Once or twice a year old Rampole himself introduced an author, always with well-justified forecasts of the book’s failure. “Terrible thing,” he would say. “Met old So-and-so at the club. Got button-holed. Fellow’s just retired from Malay States. Written his reminiscences. We shall have to do them for him. No getting out of it now. One comfort, he won’t ever write another book.”
That was one superiority he had over Mr. Bentley which he was fond of airing. His authors never came back for more, like Mr. Bentley’s young friends.
The idea of the Ivory Tower was naturally repugnant to old Rampole. “I’ve never known a literary review succeed yet,” he said.
He had a certain grudging regard for Ambrose because he was one of the few writers on their list who were incontestably profitable. Other writers always involved an argument, Mr. Bentley having an ingenious way of explaining over-advances and overhead charges and stock in hand in such a way that he seemed to prove that obvious failures had indeed succeeded. But Ambrose’s books sold fifteen thousand copies. He didn’t like the fellow but he had to concede him a certain knack of writing.
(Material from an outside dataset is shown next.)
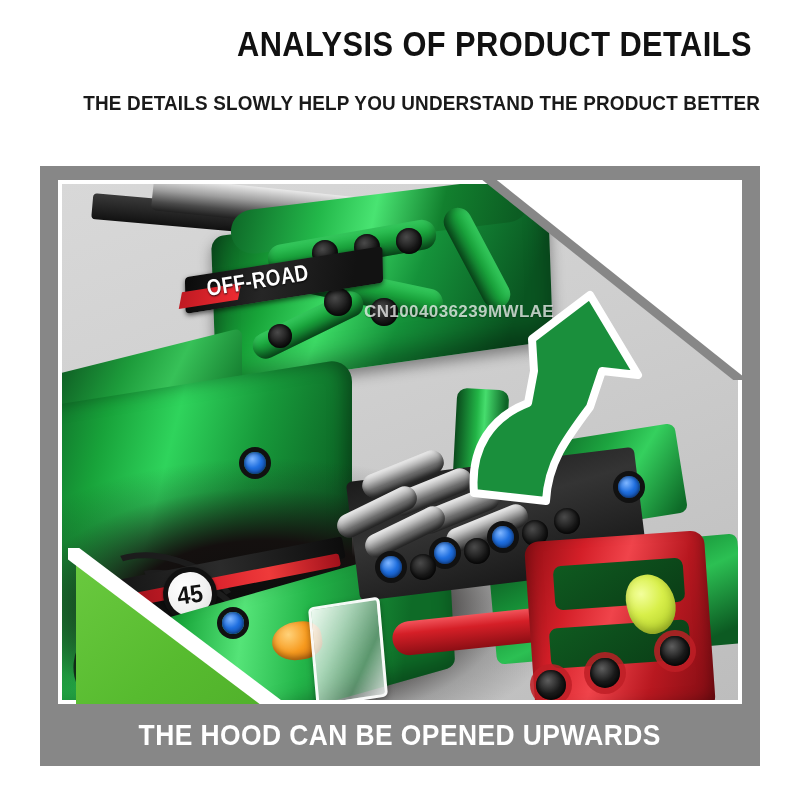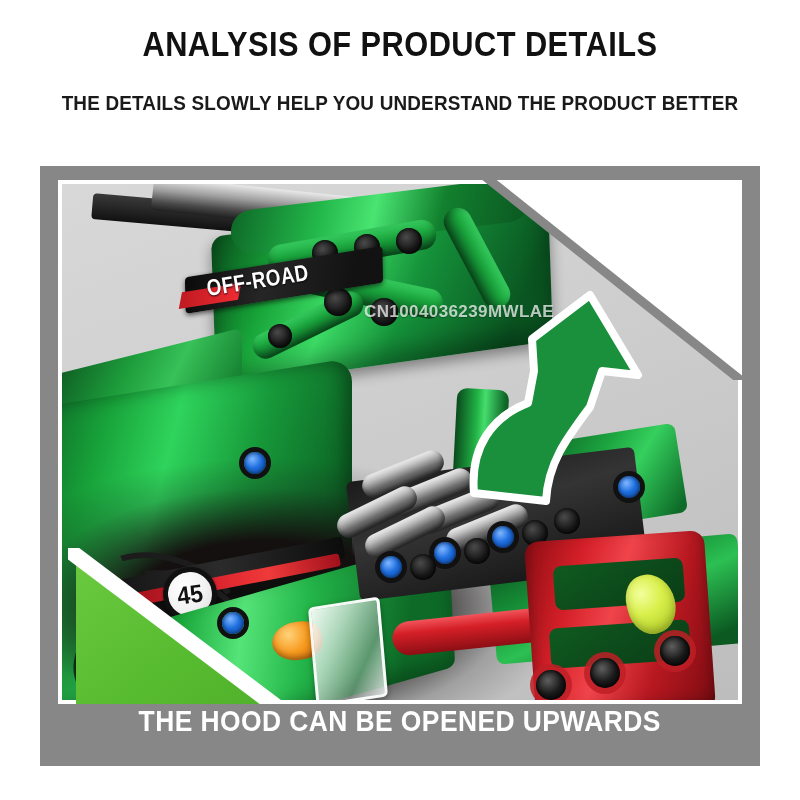"ANALYSIS OF PRODUCT DETAILS" .headings { text-align: center -> right }
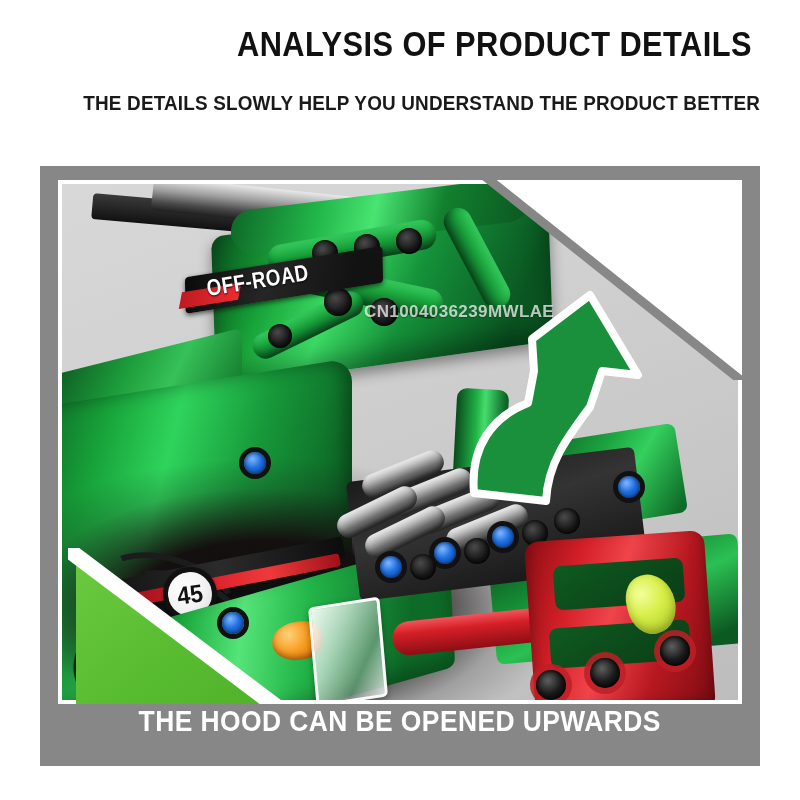"THE HOOD CAN BE OPENED" #caption { align-items: flex-start -> center }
It shocked him that Ambrose should be so blind to his own interests as to propose such a scheme.
“Has the fellow got money?” he asked Mr. Bentley privately.
“Very little, I think.”
“Then what is he thinking of? What’s he after?”
To Ambrose he said, “But a literary review, now of all times!”
“Now is the time of all times,” said Ambrose. “Don’t you see?”
“No, I don’t. Costs are up and going higher. Can’t get paper. Who’ll want to read this magazine anyway? It isn’t a woman’s paper. It isn’t, as I see it, a man’s. It isn’t even topical. Who’s going to advertise in it?”